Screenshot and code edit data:
--------

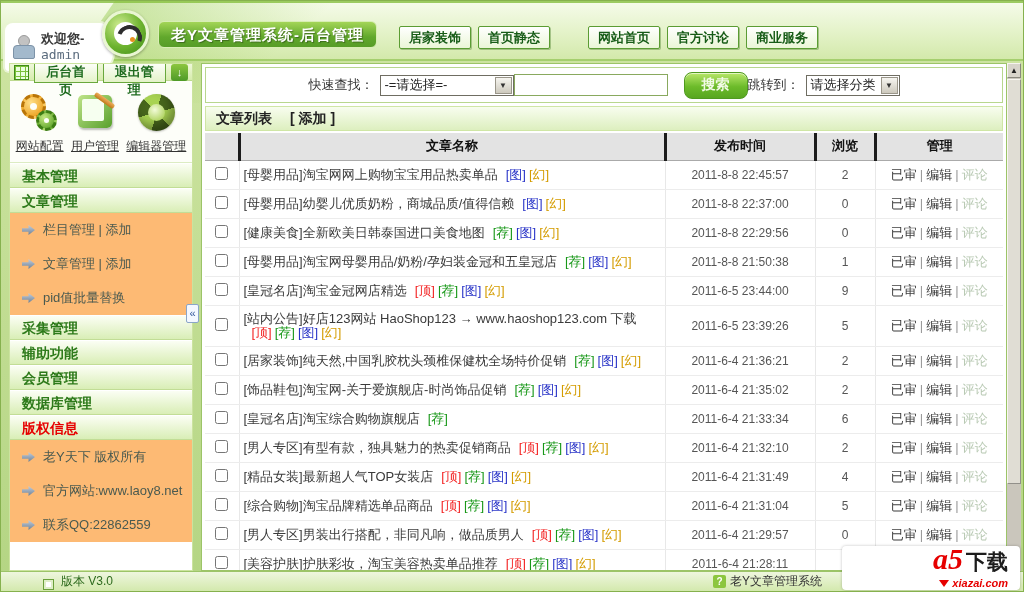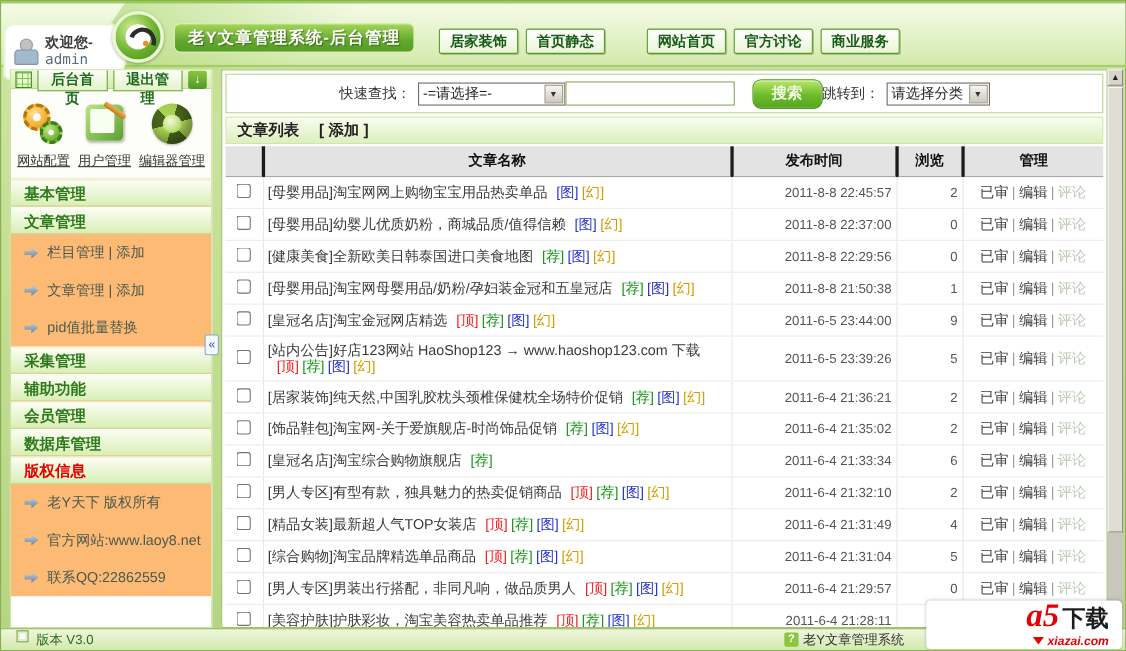--- a/index.html
+++ b/index.html
@@ -109,7 +109,7 @@
   tbody td{border-bottom:1px solid #ececec;border-left:1px solid #e8e8e8;padding:6px 4px;color:#3c3c3c;
         vertical-align:middle;line-height:14px;}
   tbody td:first-child{border-left:none;text-align:center;}
-  td.date,td.views{text-align:right;color:#555;font-size:12px;}
+  td.date,td.views{text-align:center;color:#555;font-size:12px;}
   td.manage{text-align:center;font-size:13px;white-space:nowrap;}
   .act{color:#3c3c3c;cursor:pointer;}
   .act.dim{color:#b9cab4;}

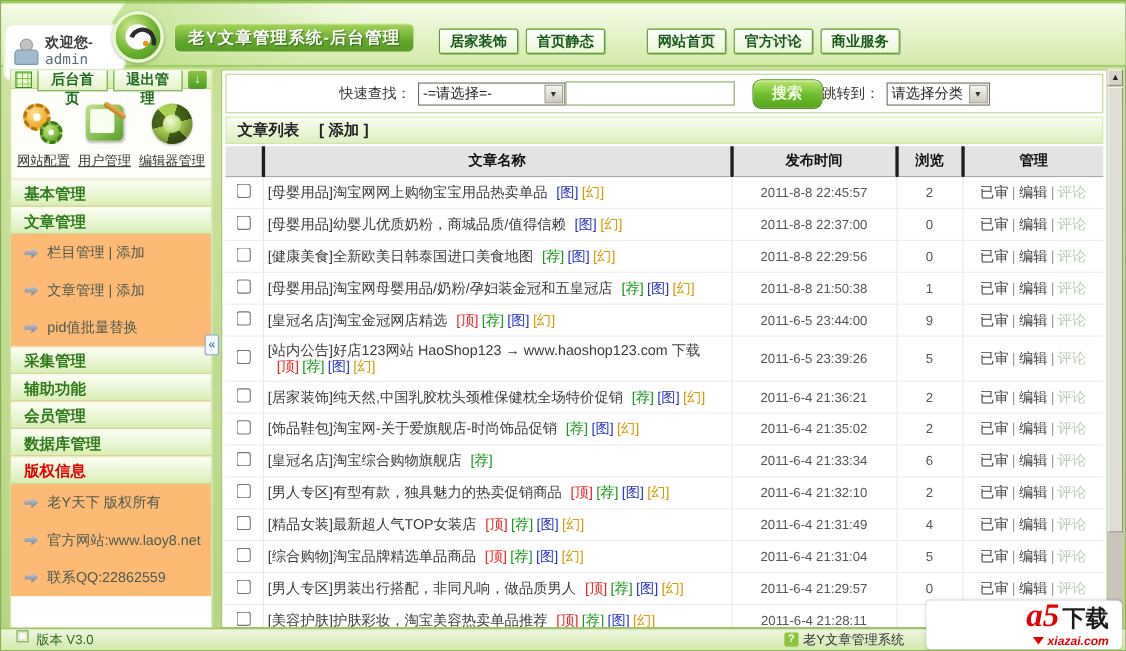--- a/index.html
+++ b/index.html
@@ -127,7 +127,7 @@
   
   footer{position:absolute;left:0;right:0;bottom:0;height:20px;background:linear-gradient(#eef6de,#d3e9ad);
         border-top:1px solid #9cc468;display:flex;align-items:center;font-size:12px;z-index:5;}
-  .f-left{width:196px;display:flex;align-items:flex-start;gap:7px;padding-left:14px;color:#2e6b1e;}
+  .f-left{width:196px;display:flex;align-items:flex-end;gap:7px;padding-left:14px;color:#2e6b1e;margin-left:28px;}
   .f-icon{width:11px;height:11px;border:1px solid #6aa03a;background:#fff;box-shadow:inset 0 0 0 2px #dfeec8;flex:0 0 auto;}
   .f-status{position:absolute;left:712px;display:flex;align-items:center;gap:4px;color:#333;}
   .q-icon{width:13px;height:13px;background:#8cc63f;color:#fff;font-size:10px;font-weight:bold;text-align:center;

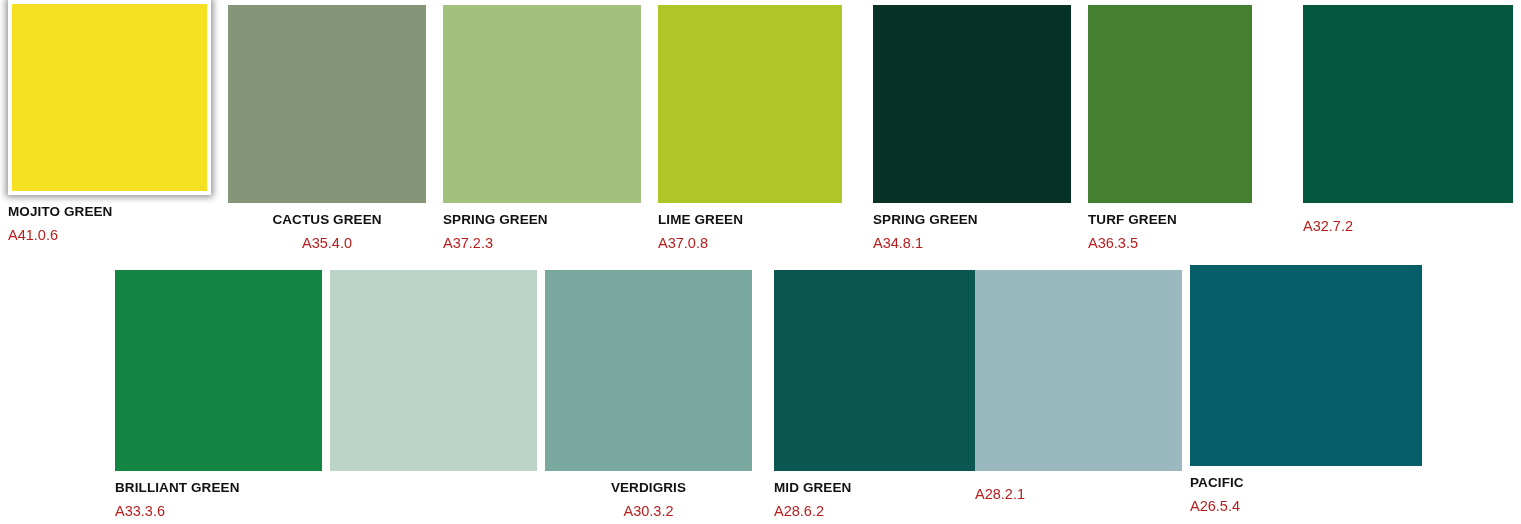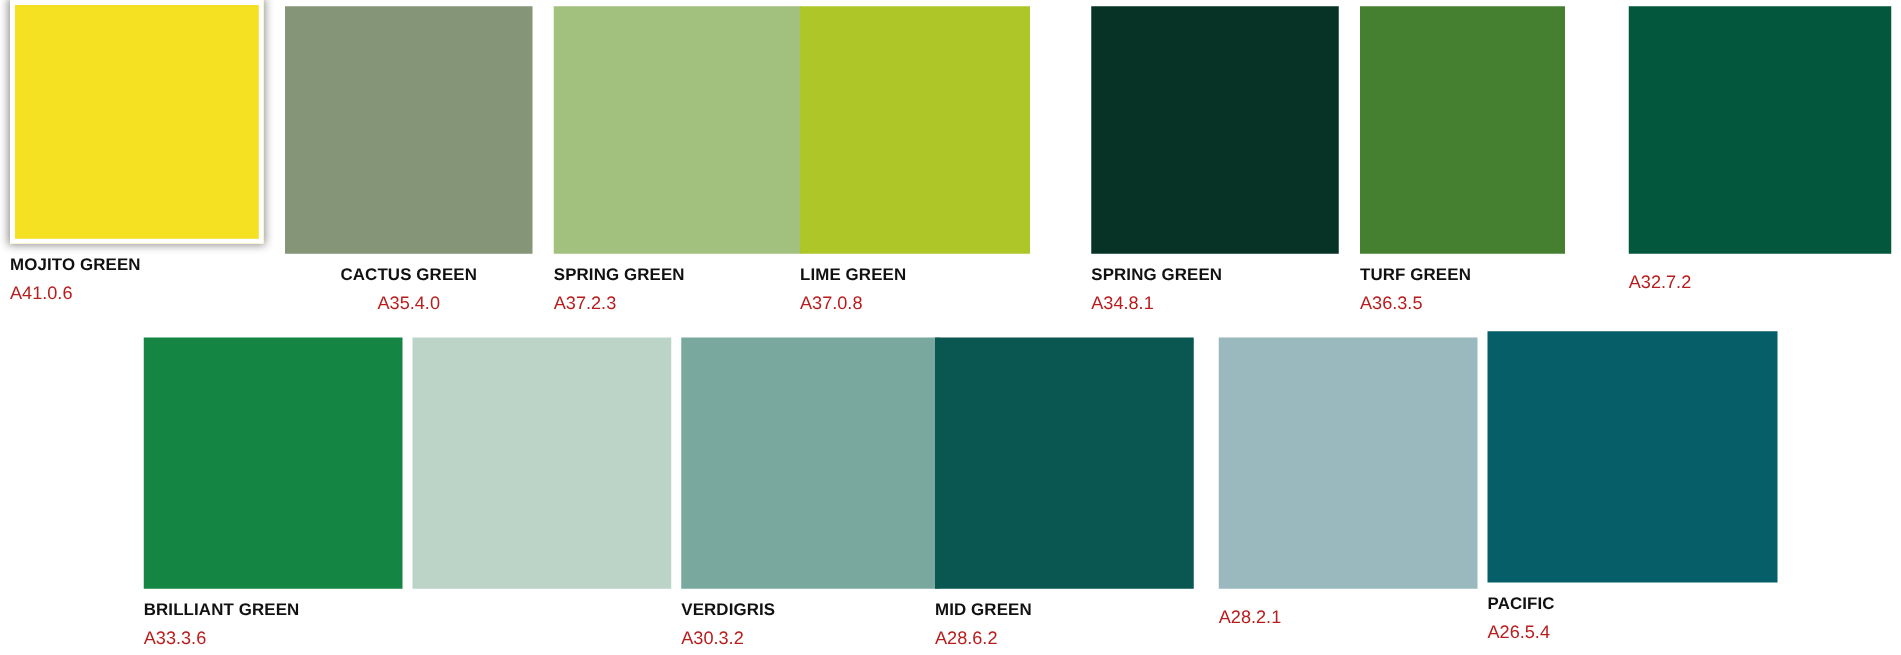--- a/index.html
+++ b/index.html
@@ -94,7 +94,7 @@
       </div>
     </div>
 
-    <div class="swatch-cell" style="position:absolute; left:640px; top:5px; width:184px;">
+    <div class="swatch-cell" style="position:absolute; left:658px; top:5px; width:184px;">
       <span class="chip" style="height:198px; background:#AFC629;"></span>
       <div class="labels">
         <div class="swatch-name">LIME GREEN</div>

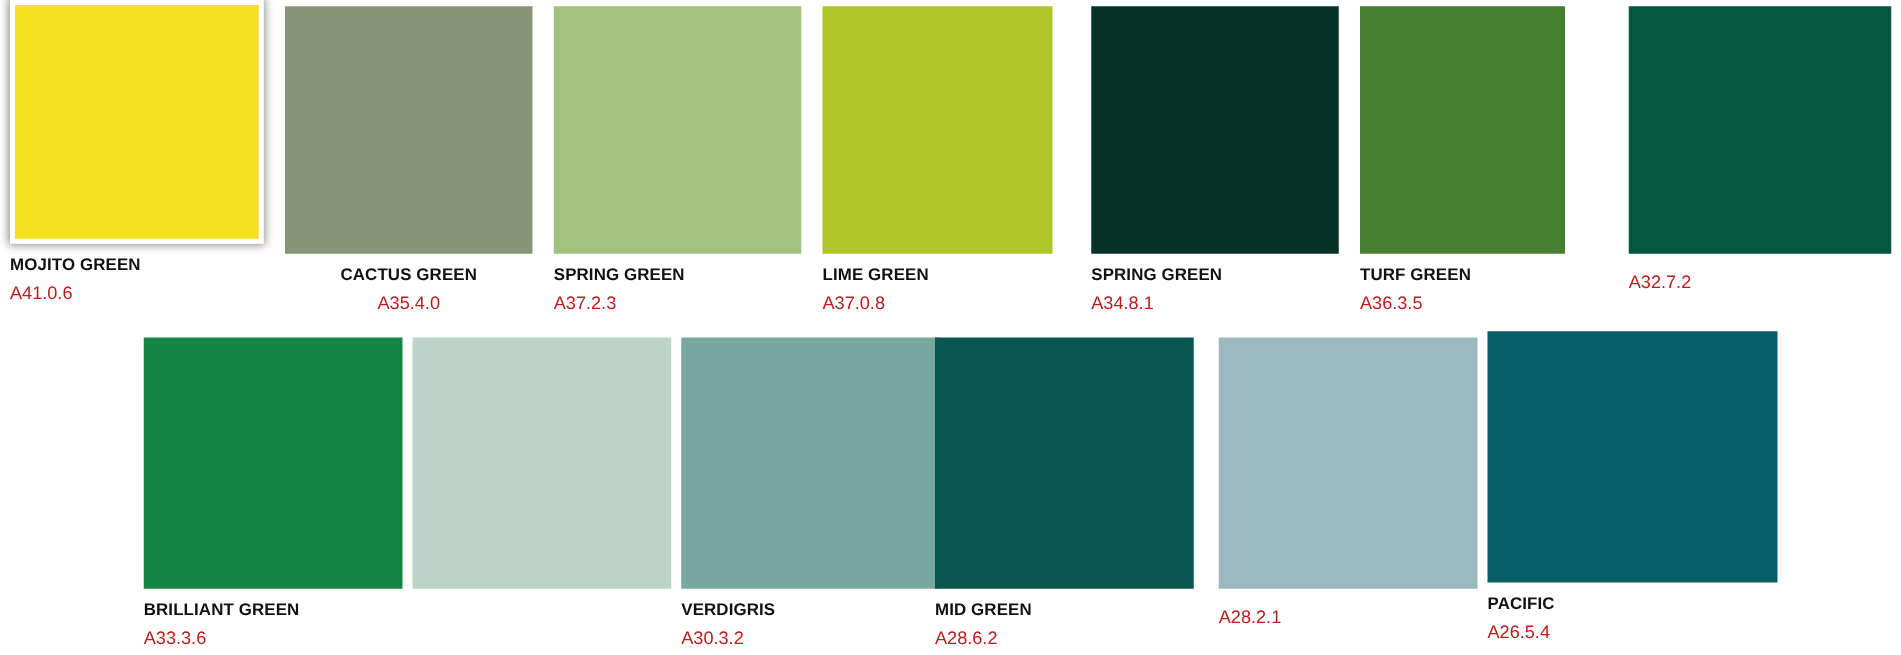--- a/index.html
+++ b/index.html
@@ -141,7 +141,7 @@
       <span class="chip" style="height:201px; background:#BCD4C7;"></span>
     </div>
 
-    <div class="swatch-cell" style="position:absolute; left:545px; top:5px; width:207px;">
+    <div class="swatch-cell" style="position:absolute; left:545px; top:5px; width:207px;text-align:center;">
       <span class="chip" style="height:201px; background:#79A89F;"></span>
       <div class="labels">
         <div class="swatch-name">VERDIGRIS</div>

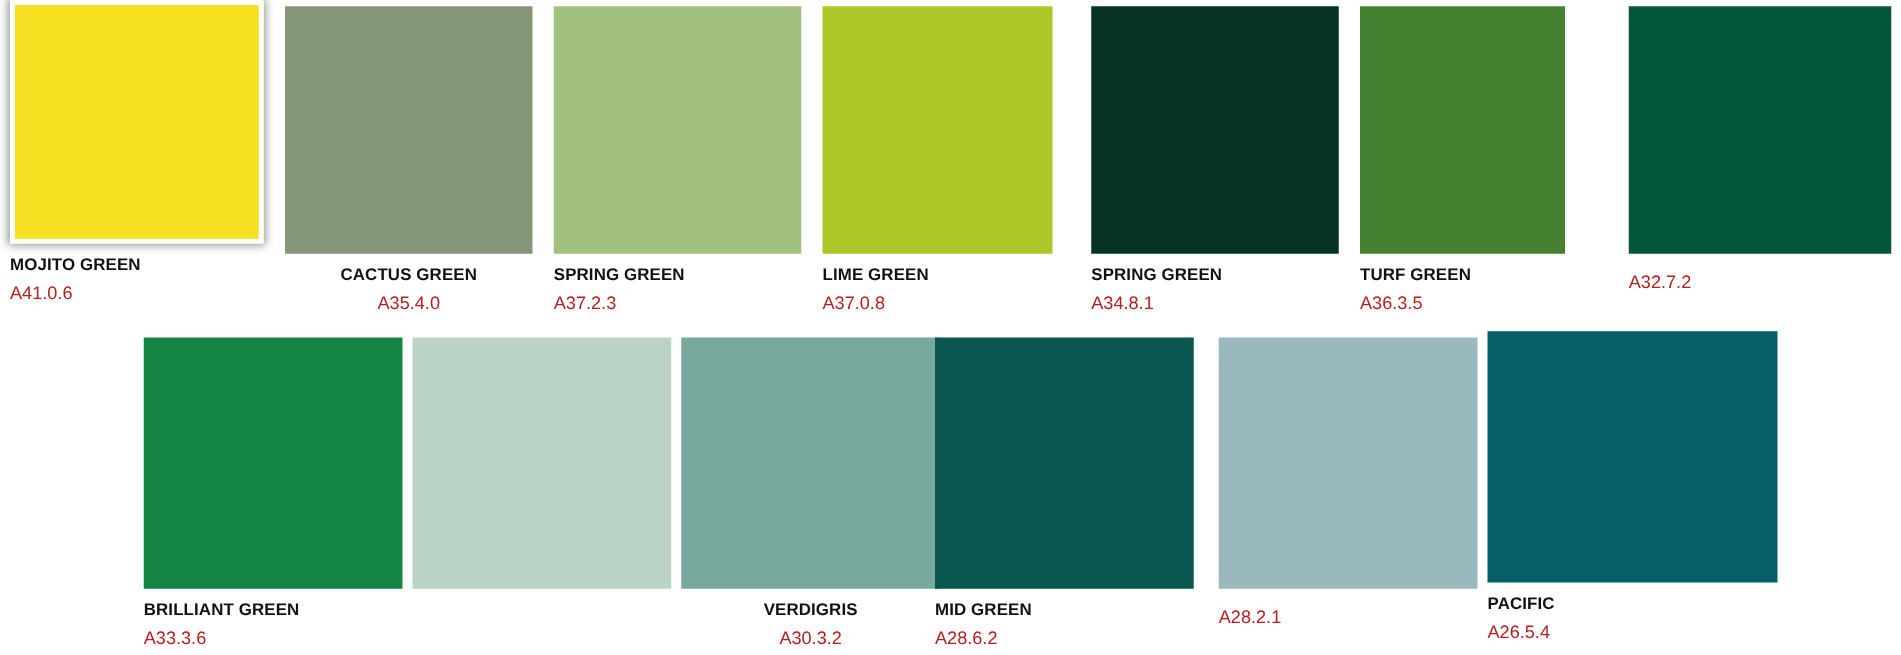--- a/index.html
+++ b/index.html
@@ -149,7 +149,7 @@
       </div>
     </div>
 
-    <div class="swatch-cell" style="position:absolute; left:748px; top:5px; width:207px;">
+    <div class="swatch-cell" style="position:absolute; left:774px; top:5px; width:207px;">
       <span class="chip" style="height:201px; background:#0A5751;"></span>
       <div class="labels">
         <div class="swatch-name">MID GREEN</div>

--------

WHAT THE TASK REQUIRES: Pull out each line of the entries that contains "bottom".

RESPONSE TO THE TASK:
   tbody td{border-bottom:1px solid #ececec;border-left:1px solid #e8e8e8;padding:6px 4px;color:#3c3c3c;
   footer{position:absolute;left:0;right:0;bottom:0;height:20px;background:linear-gradient(#eef6de,#d3e9ad);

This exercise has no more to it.